§ **EXERCISE GOAL**
Everything from the opening line of the listing below to the line that has "font-style: none ->", inclusive, should be returned exactly, except the pictures.

§ **INFORMATION**
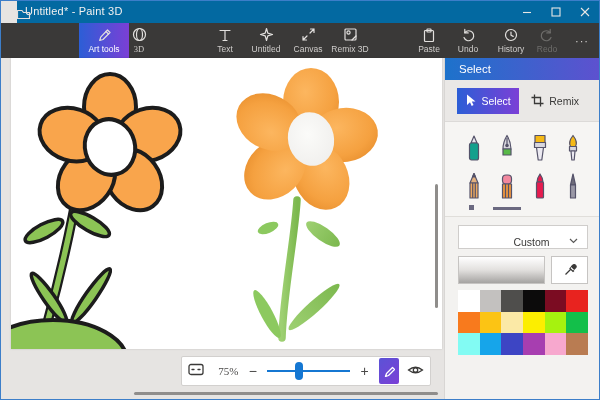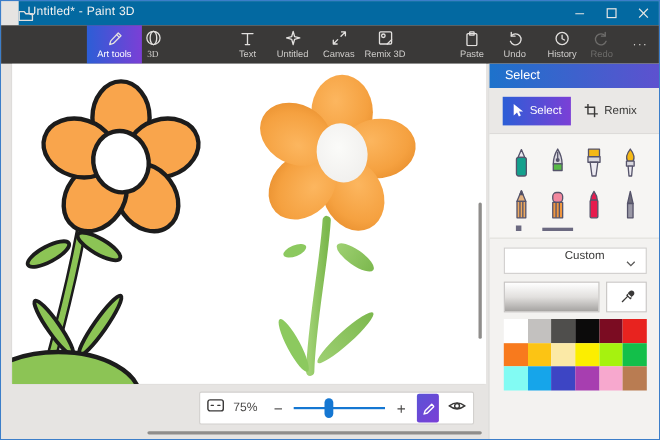"Custom" .dropdown { align-items: flex-start -> flex-end }
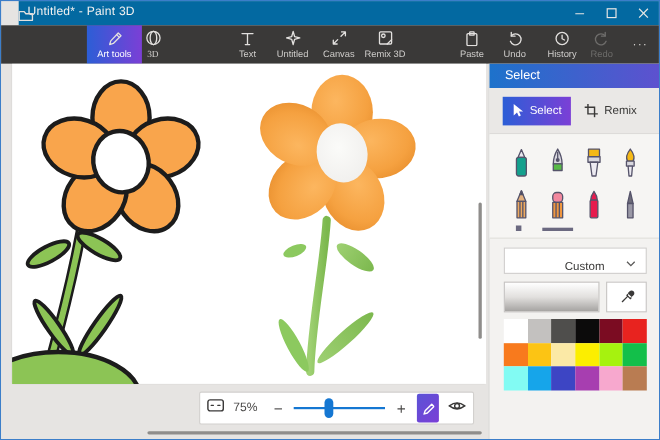"75%" .zoom-value { font-family: none -> Liberation Serif, serif; text-align: left -> right }
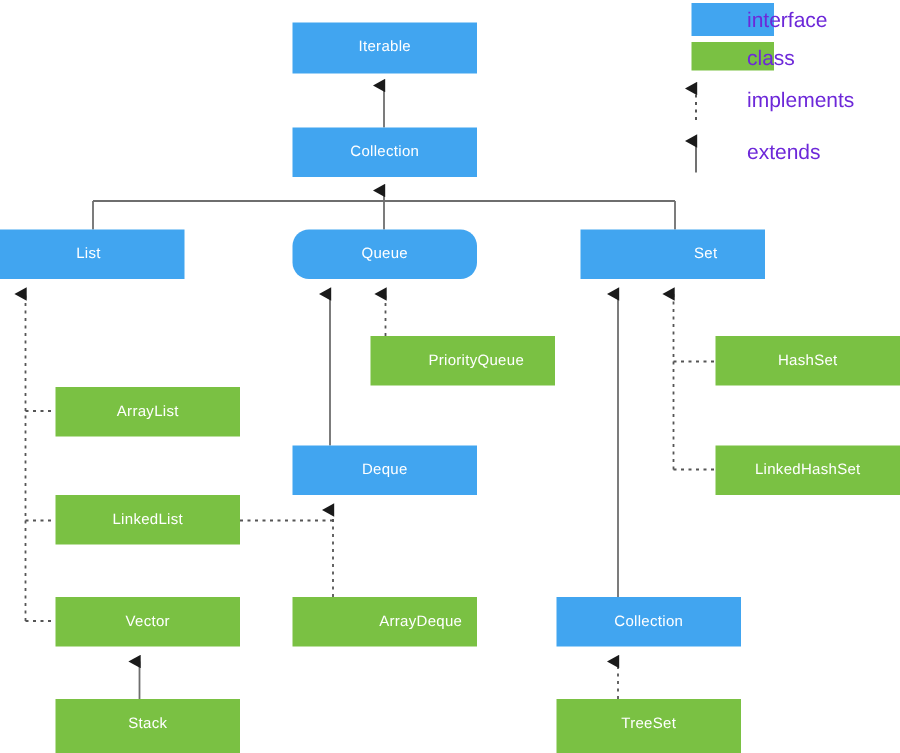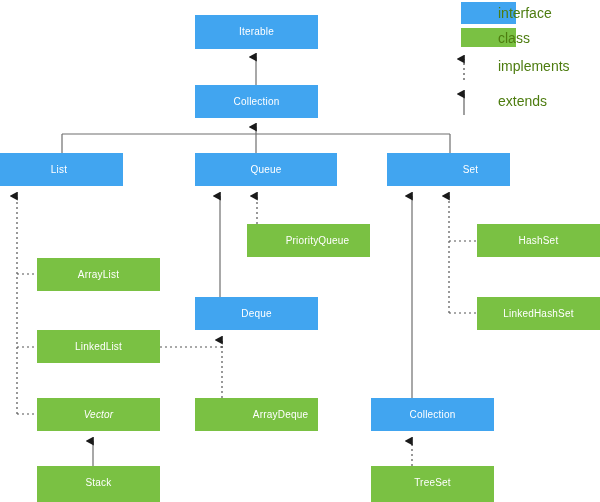"interface" .legend-label { color: #4d7c0f -> #6d28d9 }
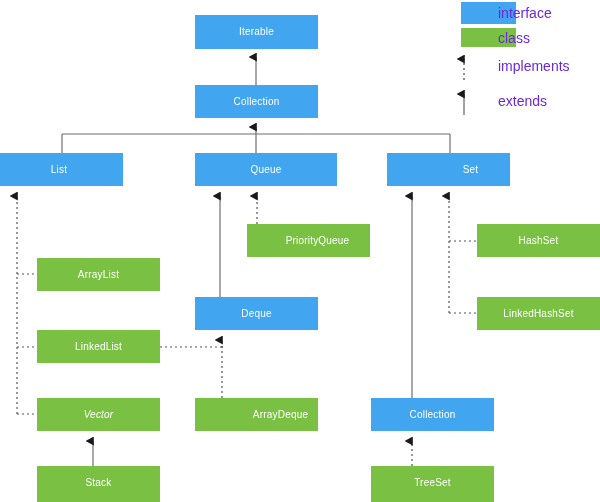"Queue" div.node { border-radius: none -> 11px; width: 142px -> 123px }
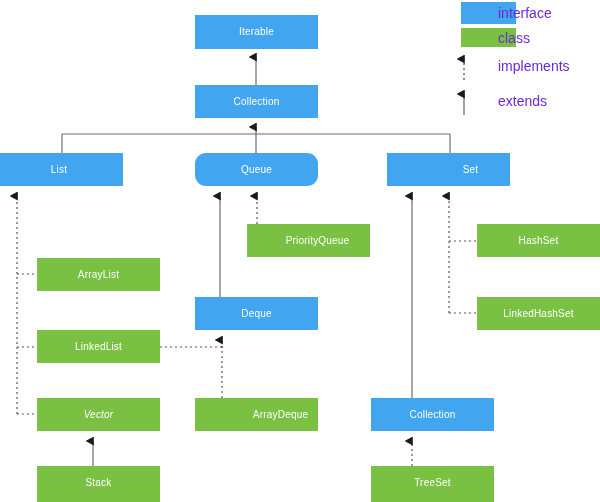"Vector" div.node { font-style: italic -> none }
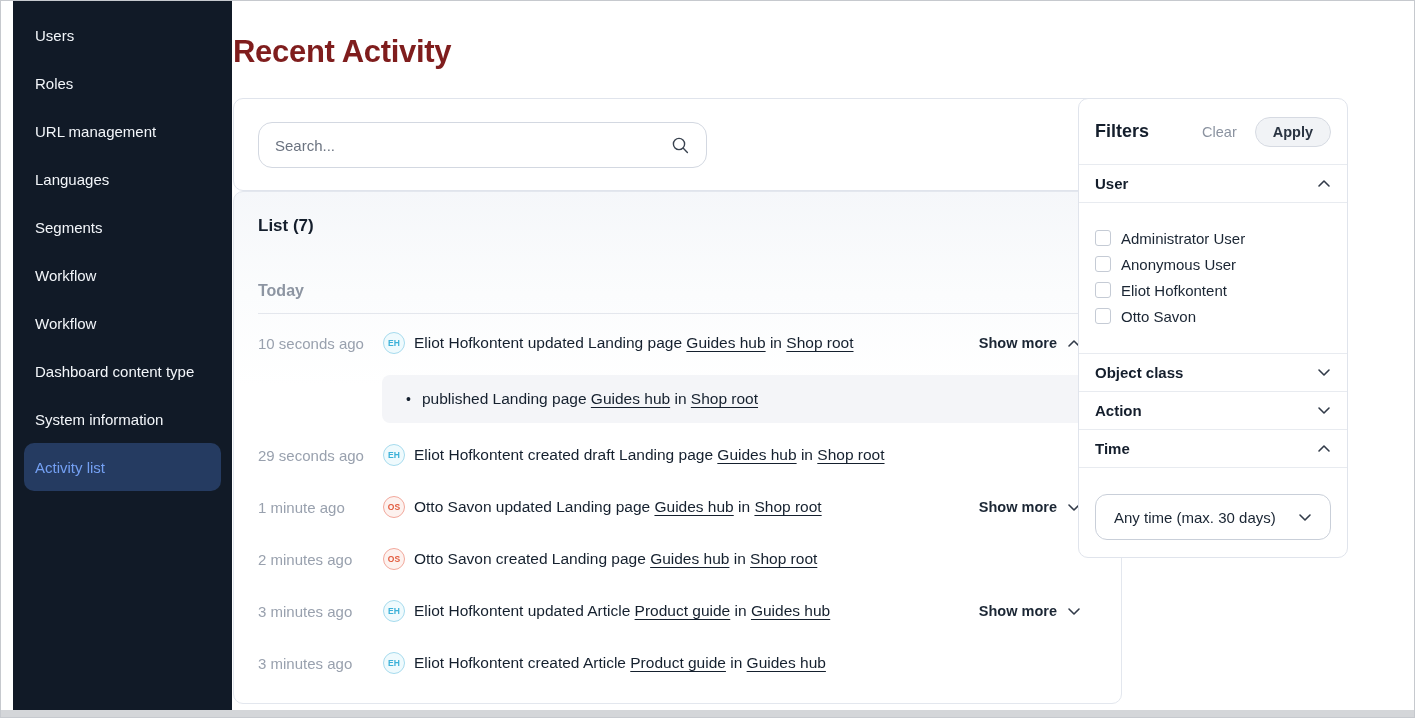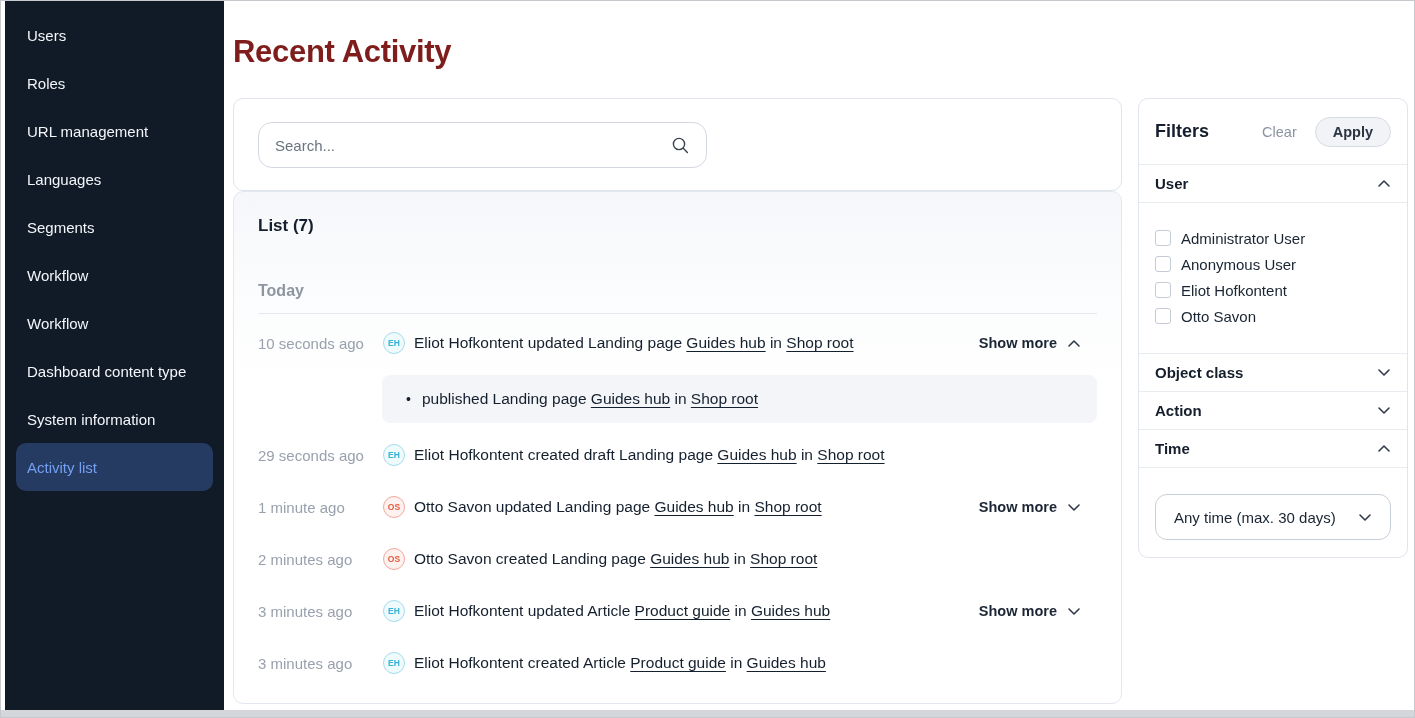"Users" .sidebar { left: 4px -> 12px }
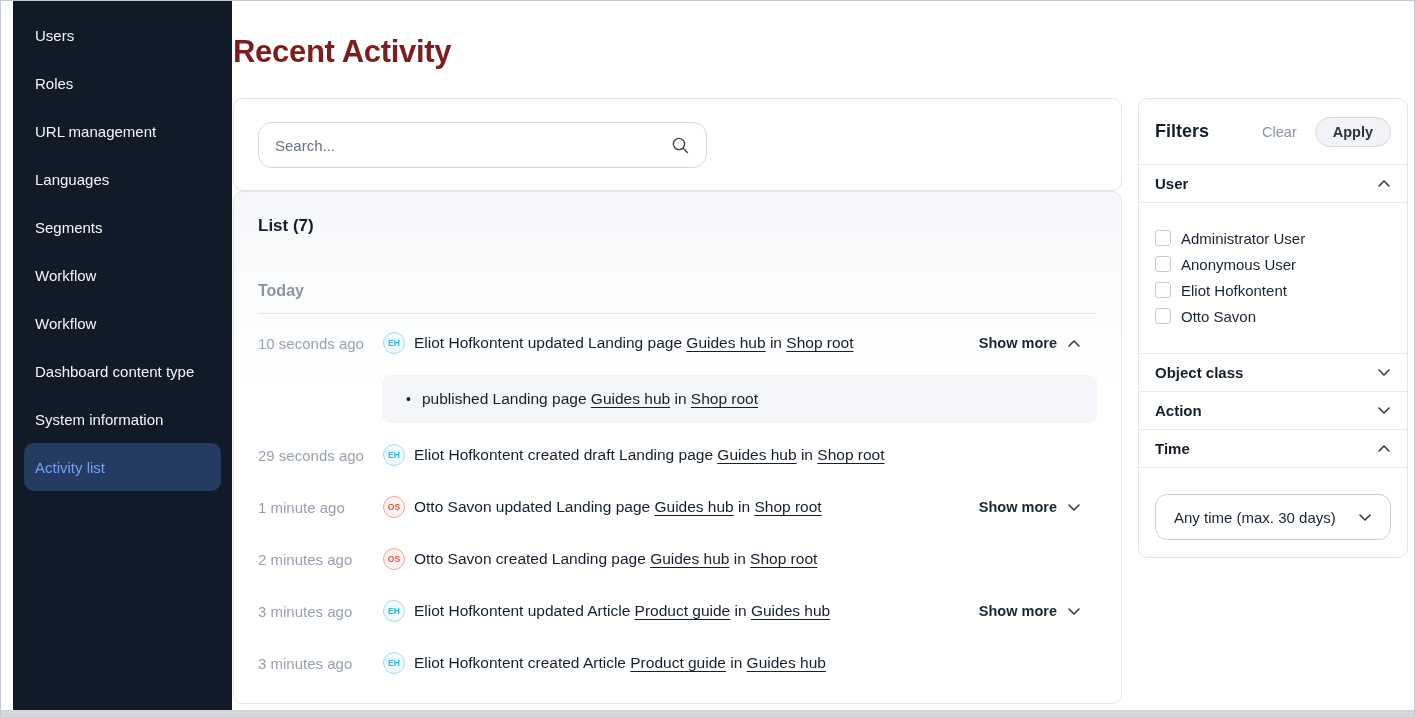"Filters" .filters-card { left: 1137px -> 1077px }
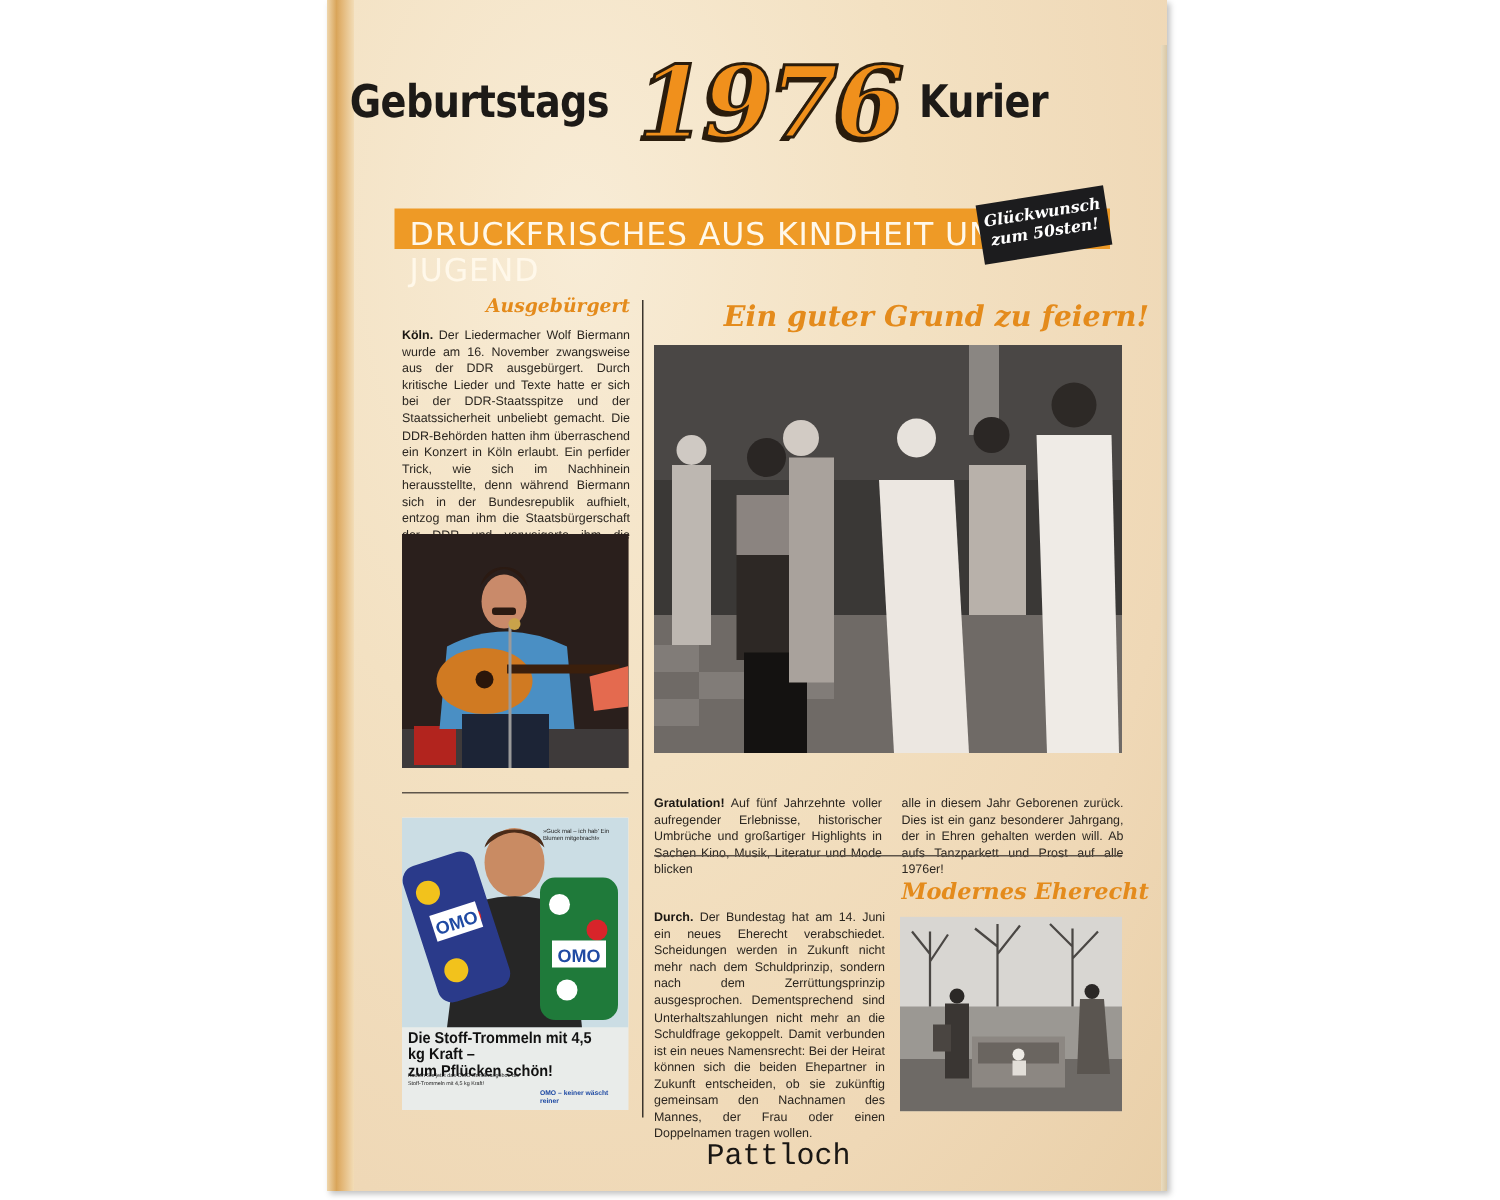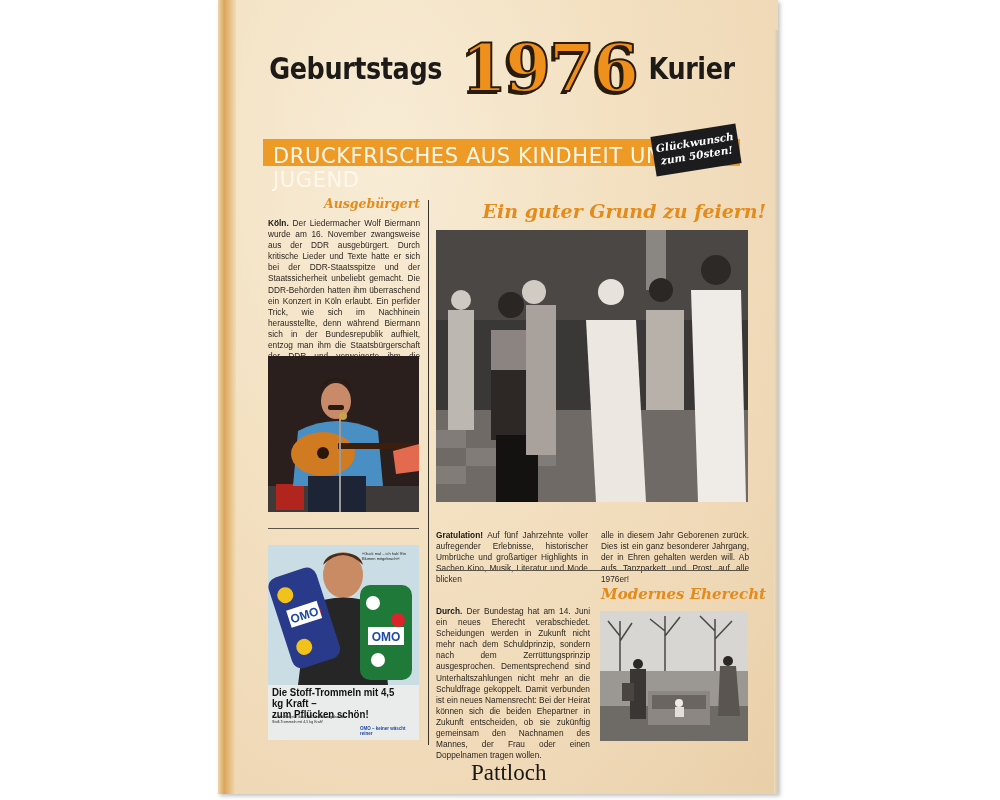"Geburtstags" .mast { justify-content: center -> none }
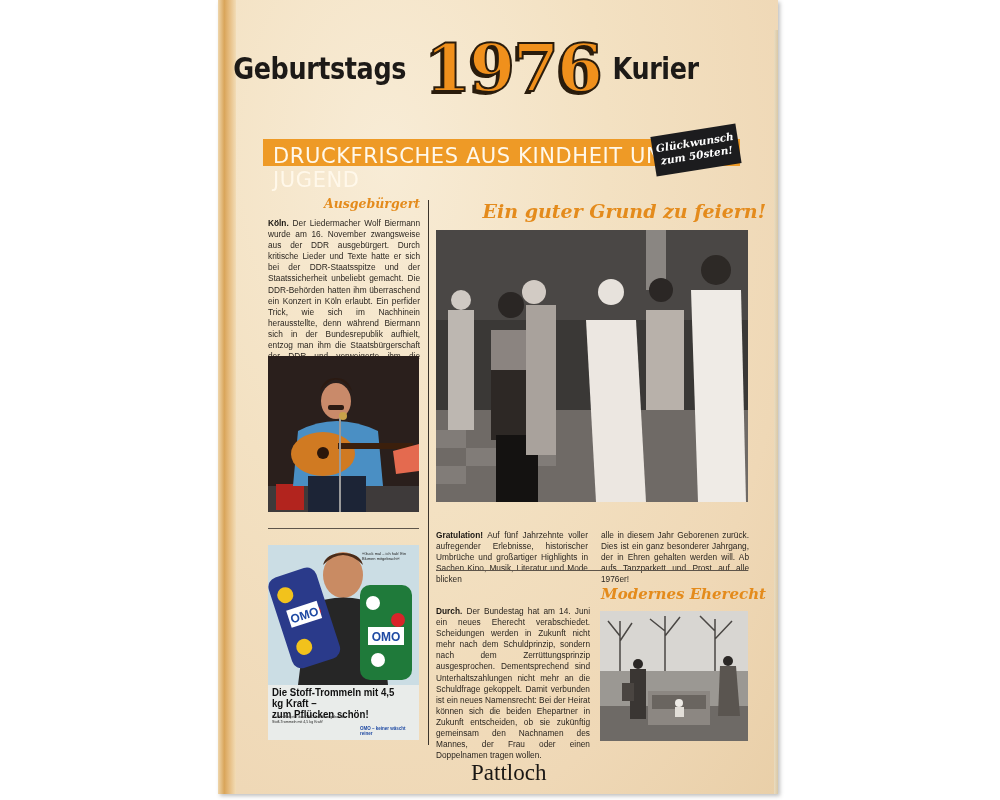"1976" .mast .year { font-style: none -> italic }
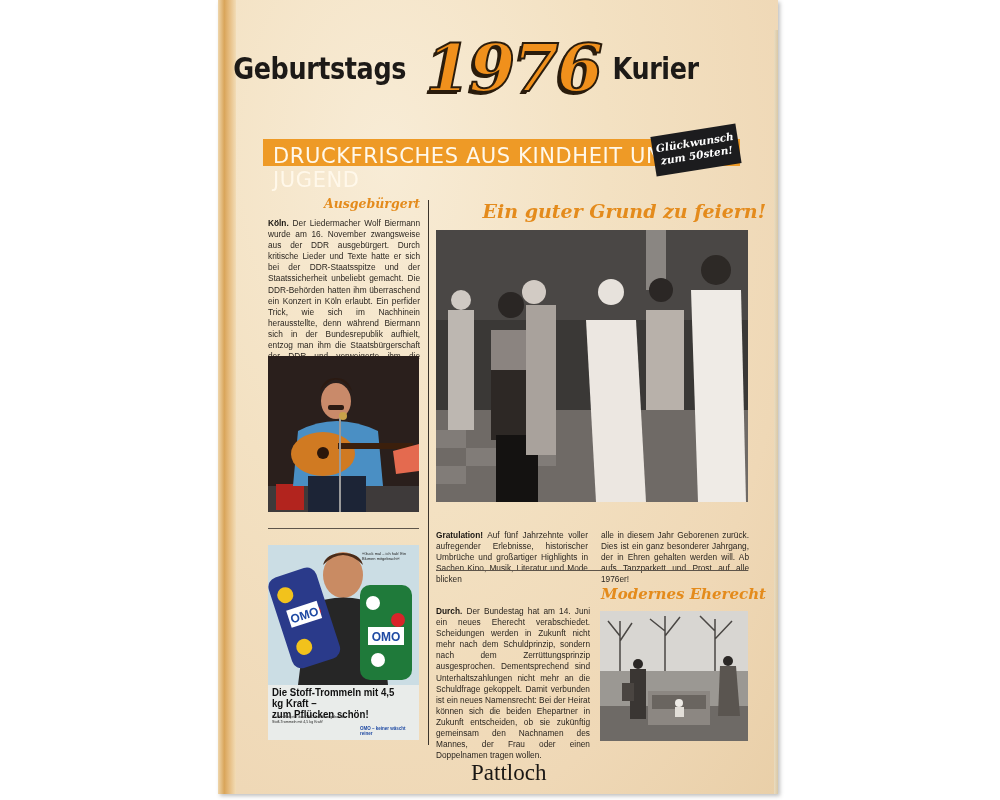"Pattloch" .publisher { font-family: Liberation Serif, serif -> Liberation Mono, monospace; font-size: 23px -> 20px }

§ **COMPLETED TASK**
"Custom" .dropdown { align-items: flex-start -> flex-end }
"75%" .zoom-value { font-family: none -> Liberation Serif, serif; text-align: left -> right }
"interface" .legend-label { color: #4d7c0f -> #6d28d9 }
"Queue" div.node { border-radius: none -> 11px; width: 142px -> 123px }
"Vector" div.node { font-style: italic -> none }
"Users" .sidebar { left: 4px -> 12px }
"Filters" .filters-card { left: 1137px -> 1077px }
"Geburtstags" .mast { justify-content: center -> none }
"1976" .mast .year { font-style: none -> italic }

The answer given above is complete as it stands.